# [Directions]
Without including any pictures, reproduce all the lines below word for word.

Web page revision data:
- Opening Delimiter -
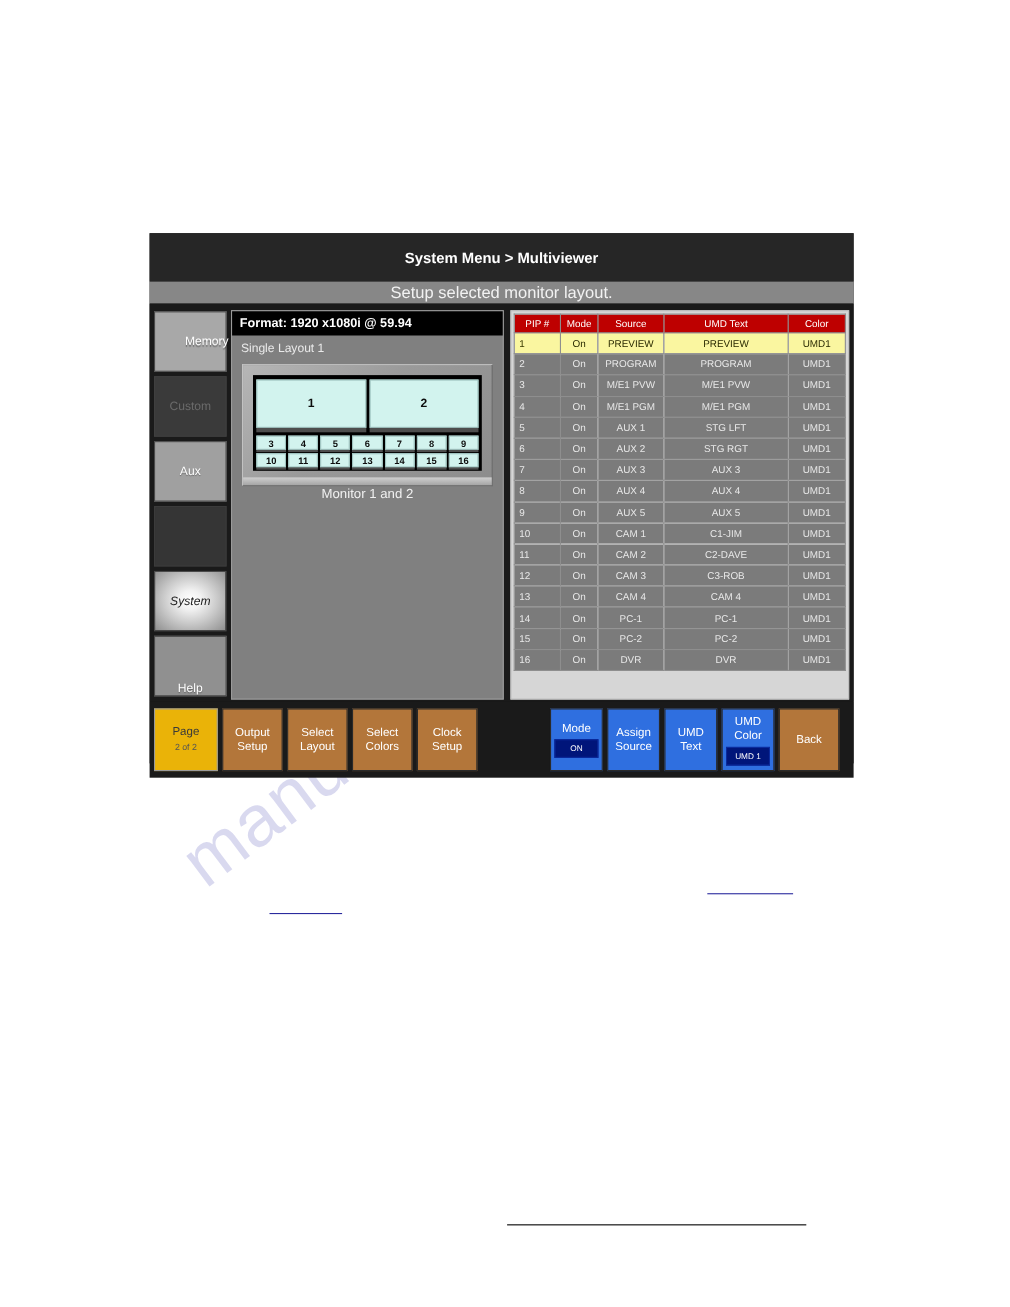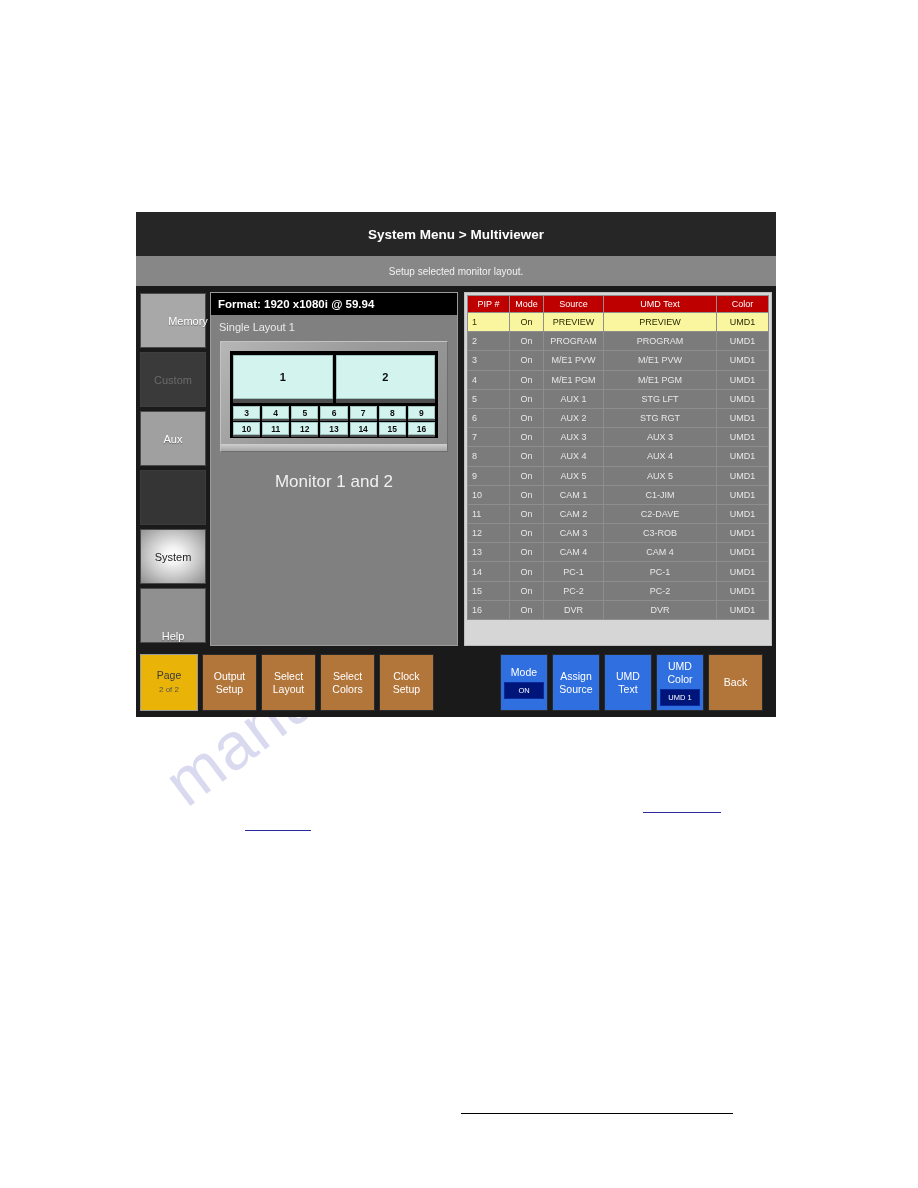--- a/index.html
+++ b/index.html
@@ -61,10 +61,10 @@
     display: flex; align-items: center; justify-content: center;
   }
   .subtitle {
-    height: 30px;
+    height: 20px;
     background: #878787;
     color: #f2f2f2;
-    font-size: 10px;
+    font-size: 15px;
     display: flex; align-items: center; justify-content: center;
   }
 

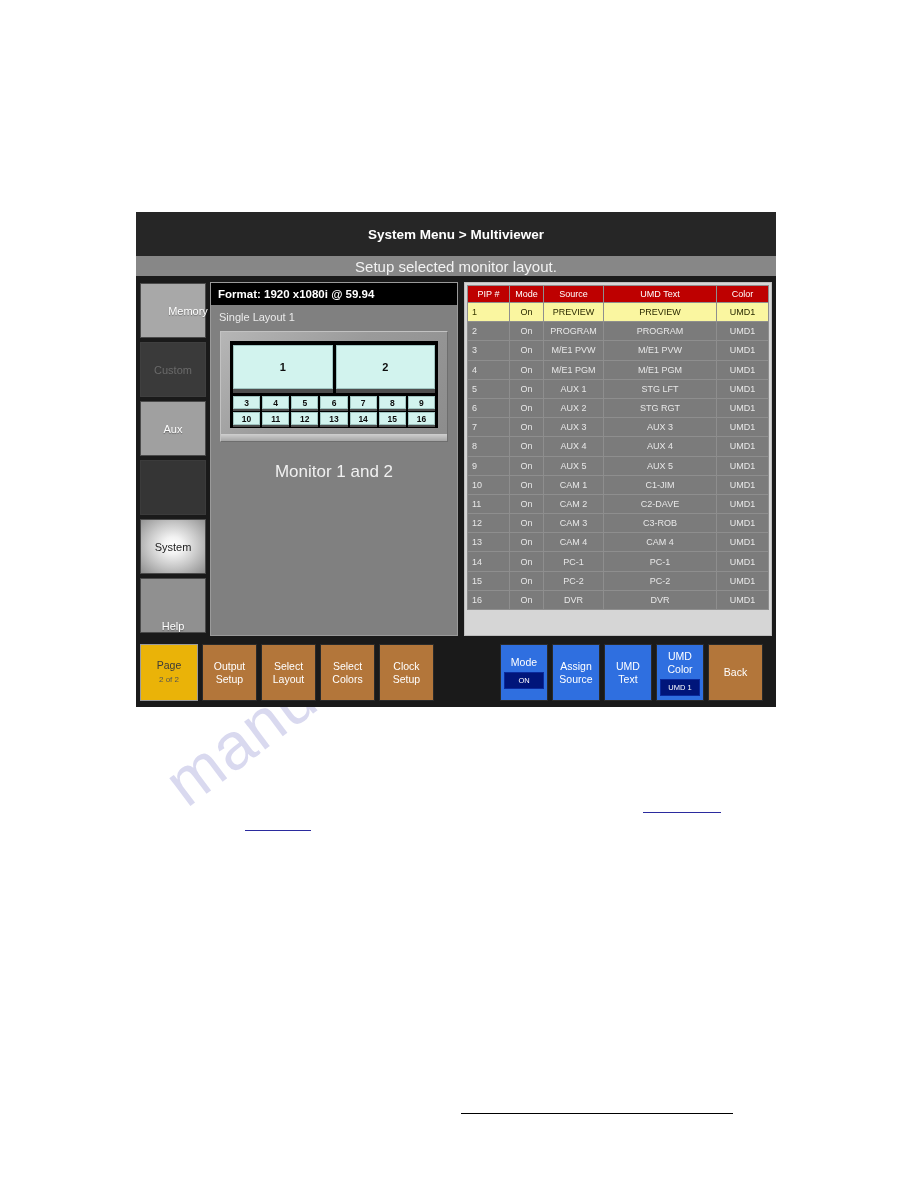--- a/index.html
+++ b/index.html
@@ -186,8 +186,8 @@
   .monitor-caption {
     text-align: center;
     color: #f0f0f0;
-    font-size: 17px;
-    padding: 20px 0 0 0;
+    font-size: 12px;
+    padding: 0 0 0 0;
   }
   .center-filler { flex: 1; }
 

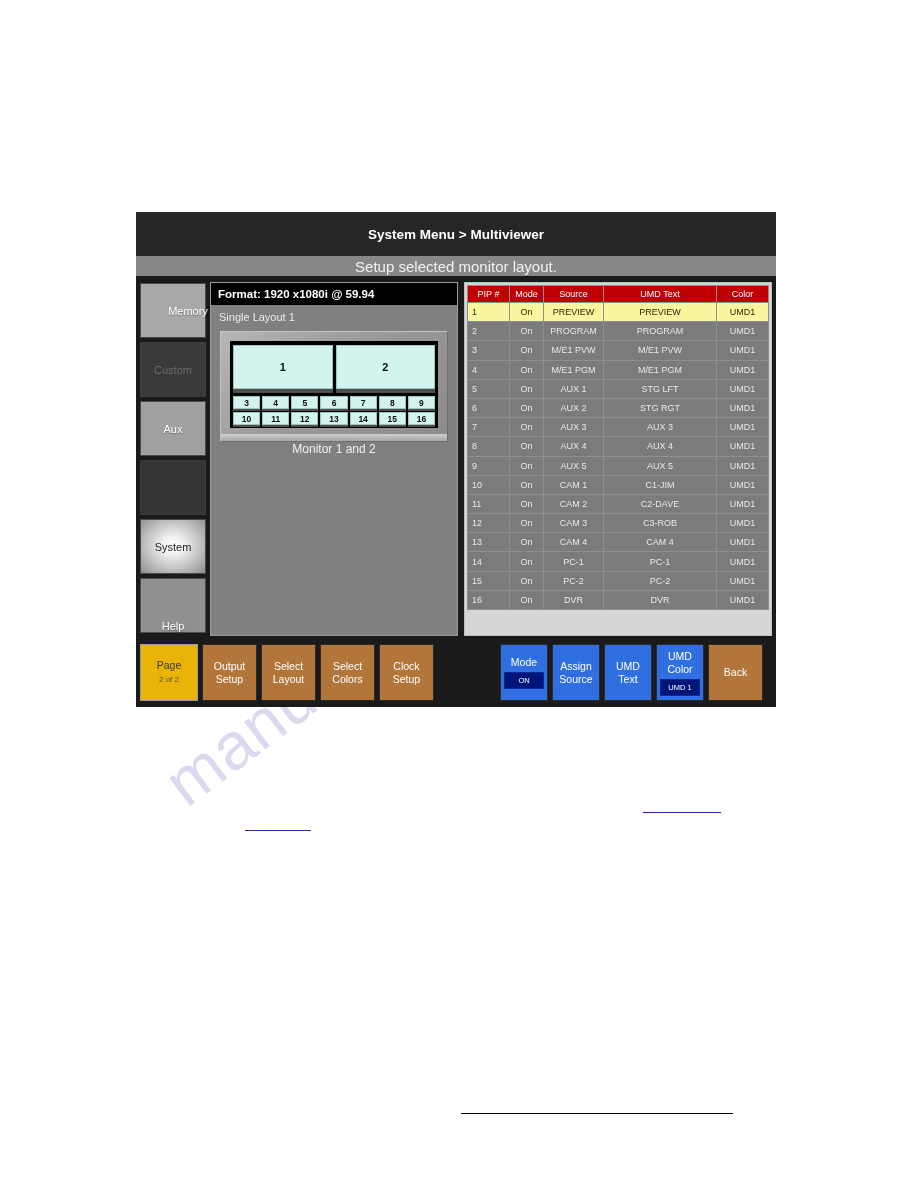--- a/index.html
+++ b/index.html
@@ -99,6 +99,7 @@
     color: #1c1c1c;
     text-shadow: none;
     background: radial-gradient(ellipse at 50% 48%, #ffffff 0%, #f2f2f2 22%, #c9c9c9 55%, #8e8e8e 100%);
+    font-style: italic;
   }
   .rail-btn.help { background: #909090; align-items: flex-end; }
- Closing Delimiter -
# [Reply to the exercise]
--- a/index.html
+++ b/index.html
@@ -61,10 +61,10 @@
     display: flex; align-items: center; justify-content: center;
   }
   .subtitle {
-    height: 30px;
+    height: 20px;
     background: #878787;
     color: #f2f2f2;
-    font-size: 10px;
+    font-size: 15px;
     display: flex; align-items: center; justify-content: center;
   }
 

--- a/index.html
+++ b/index.html
@@ -186,8 +186,8 @@
   .monitor-caption {
     text-align: center;
     color: #f0f0f0;
-    font-size: 17px;
-    padding: 20px 0 0 0;
+    font-size: 12px;
+    padding: 0 0 0 0;
   }
   .center-filler { flex: 1; }
 

--- a/index.html
+++ b/index.html
@@ -99,6 +99,7 @@
     color: #1c1c1c;
     text-shadow: none;
     background: radial-gradient(ellipse at 50% 48%, #ffffff 0%, #f2f2f2 22%, #c9c9c9 55%, #8e8e8e 100%);
+    font-style: italic;
   }
   .rail-btn.help { background: #909090; align-items: flex-end; }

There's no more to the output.